**What to work on:**
Copy the data exactly; pictures stay out of the copy.

**Material for this exercise:**
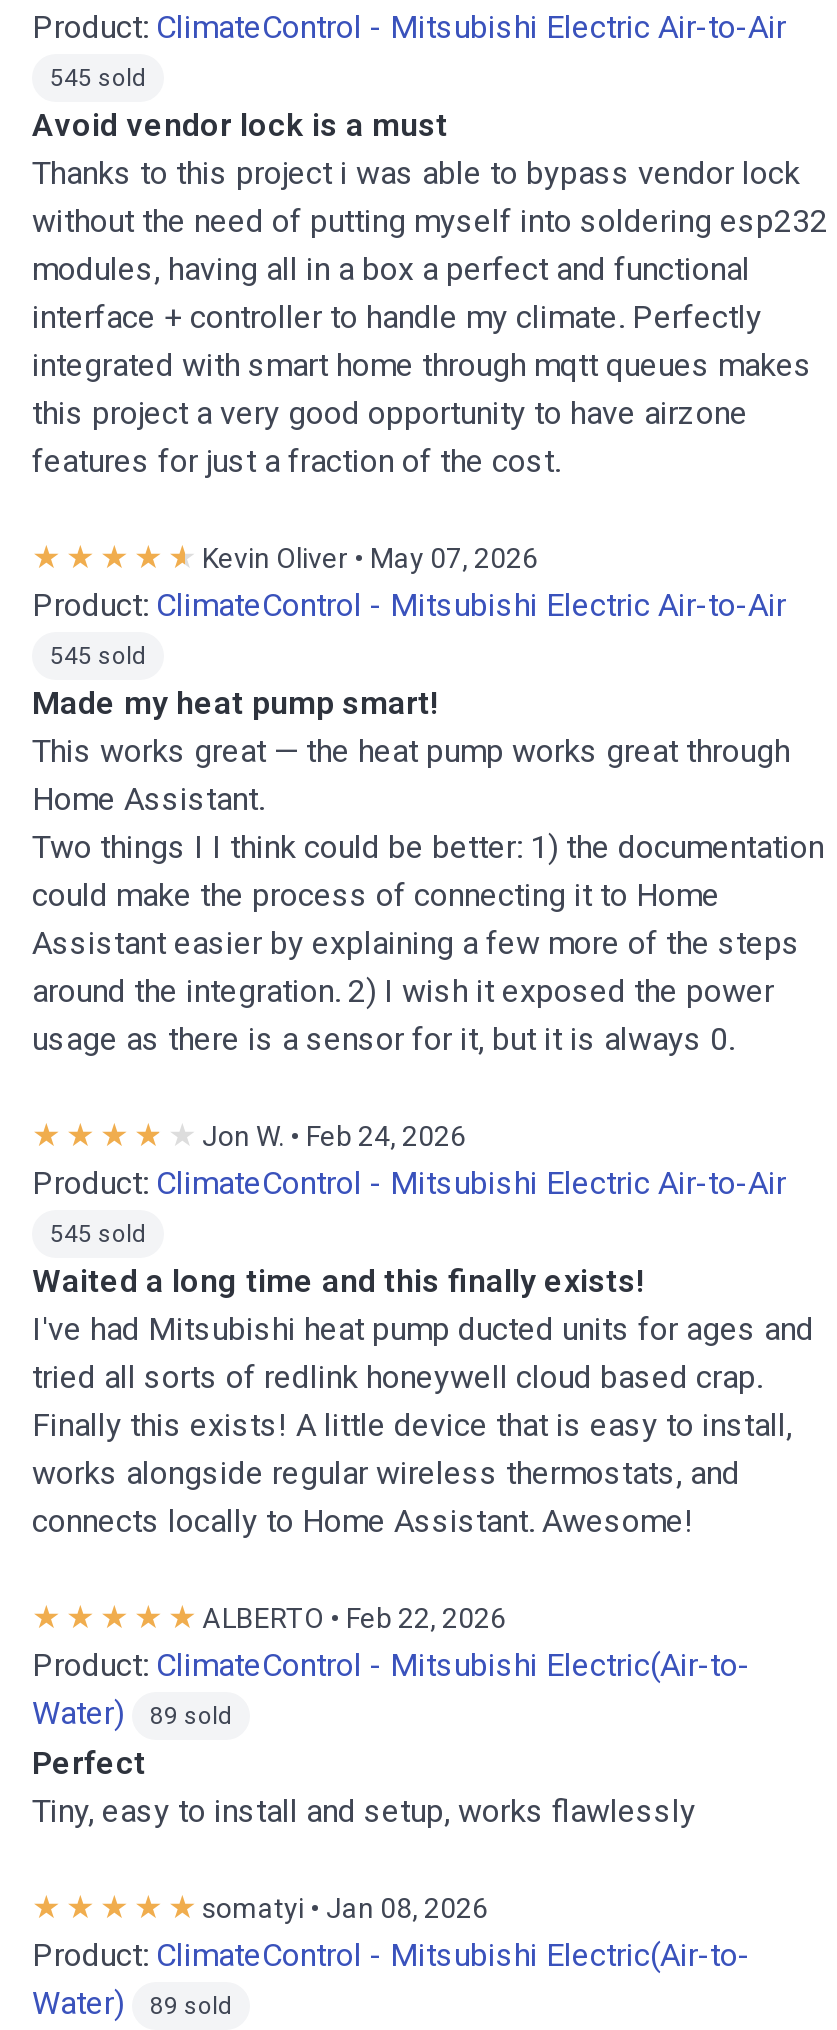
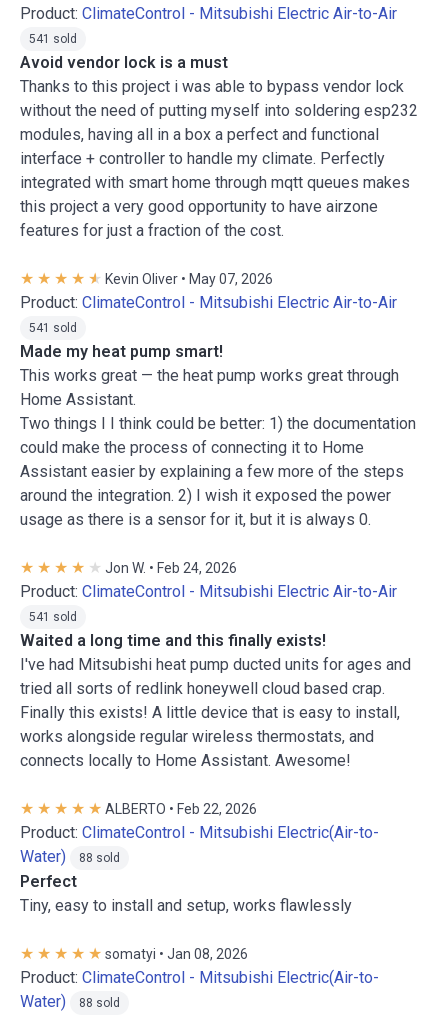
[50,64,146,92] 545 sold -> [29,32,77,46] 541 sold
[50,642,146,670] 545 sold -> [29,321,77,335] 541 sold
[50,1220,146,1248] 545 sold -> [29,610,77,624] 541 sold
[32,1694,232,1732] Water) 89 sold -> [20,847,120,866] Water) 88 sold
[32,1984,232,2022] Water) 89 sold -> [20,992,120,1011] Water) 88 sold

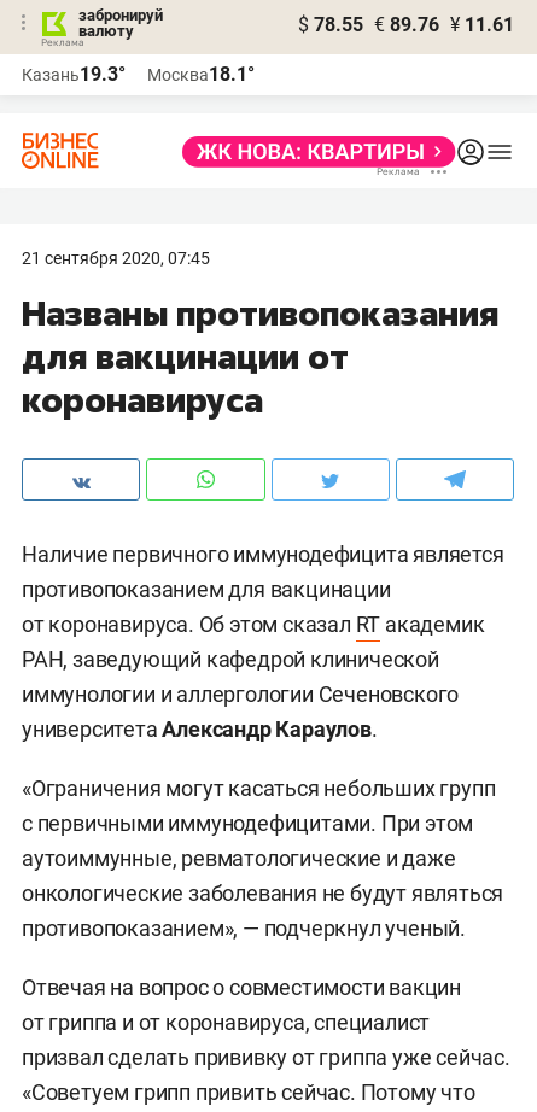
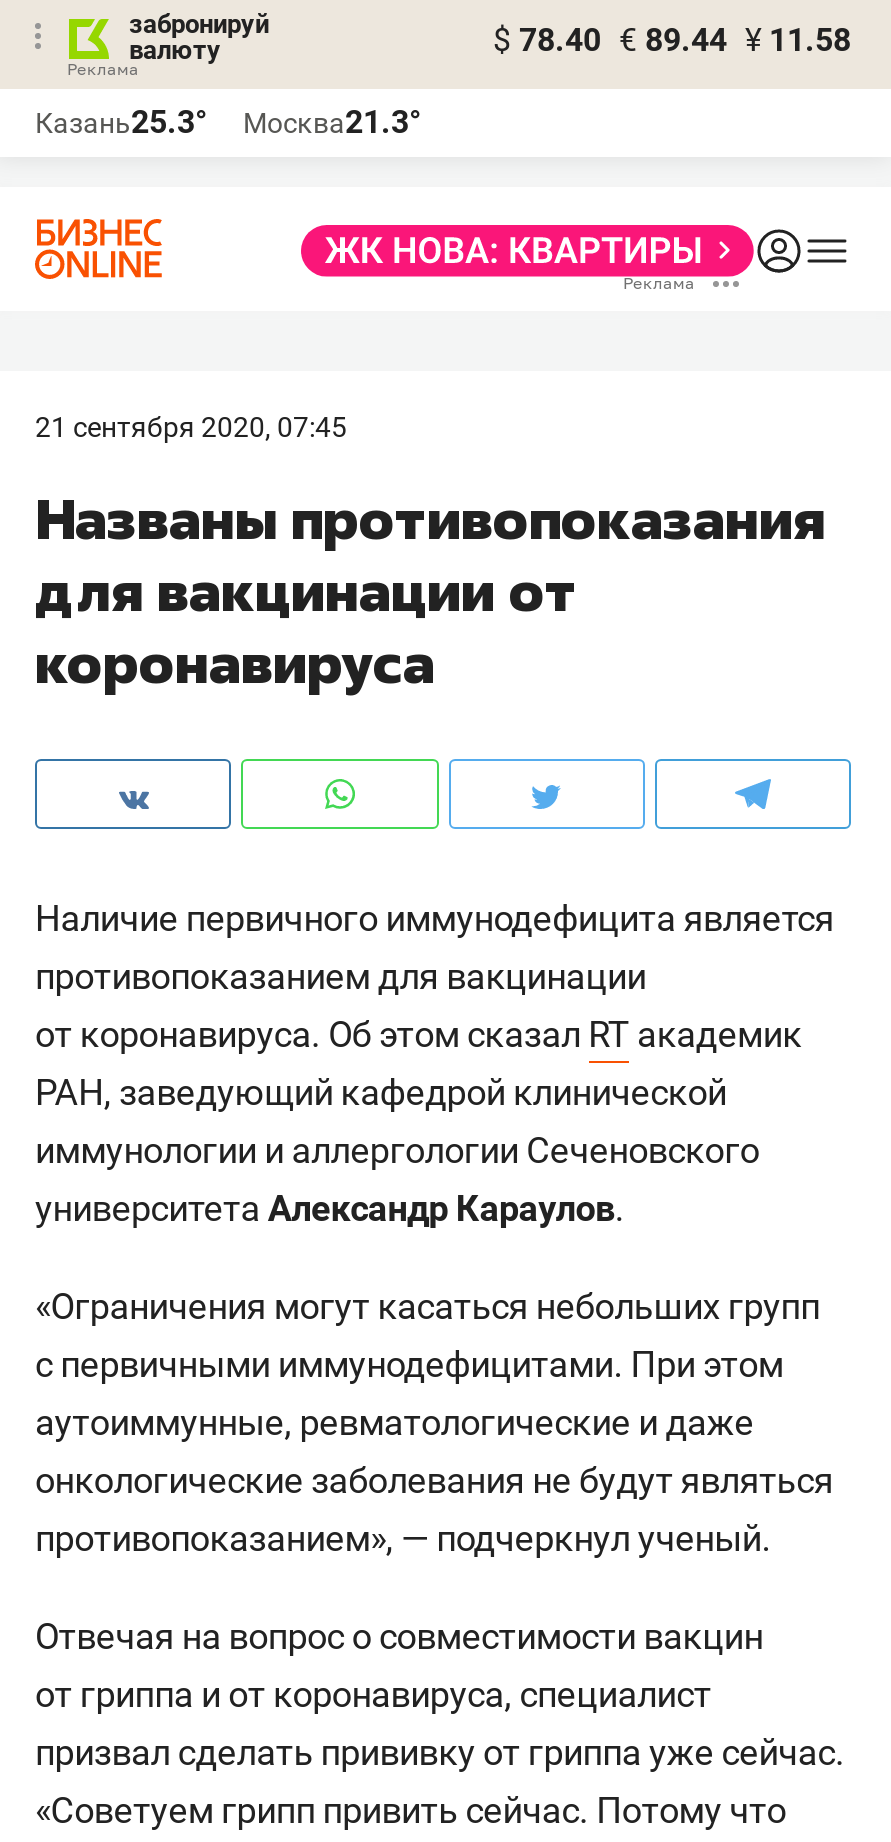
[298,13,514,36] $ 78.55 € 89.76 ¥ 11.61 -> [493,21,851,59] $ 78.40 € 89.44 ¥ 11.58
[22,63,126,86] Казань19.3° -> [35,103,207,141] Казань25.3°
[147,63,255,86] Москва18.1° -> [243,103,421,141] Москва21.3°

**Exercise result:**
[50,64,146,92] 545 sold -> [29,32,77,46] 541 sold
[50,642,146,670] 545 sold -> [29,321,77,335] 541 sold
[50,1220,146,1248] 545 sold -> [29,610,77,624] 541 sold
[32,1694,232,1732] Water) 89 sold -> [20,847,120,866] Water) 88 sold
[32,1984,232,2022] Water) 89 sold -> [20,992,120,1011] Water) 88 sold

[298,13,514,36] $ 78.55 € 89.76 ¥ 11.61 -> [493,21,851,59] $ 78.40 € 89.44 ¥ 11.58
[22,63,126,86] Казань19.3° -> [35,103,207,141] Казань25.3°
[147,63,255,86] Москва18.1° -> [243,103,421,141] Москва21.3°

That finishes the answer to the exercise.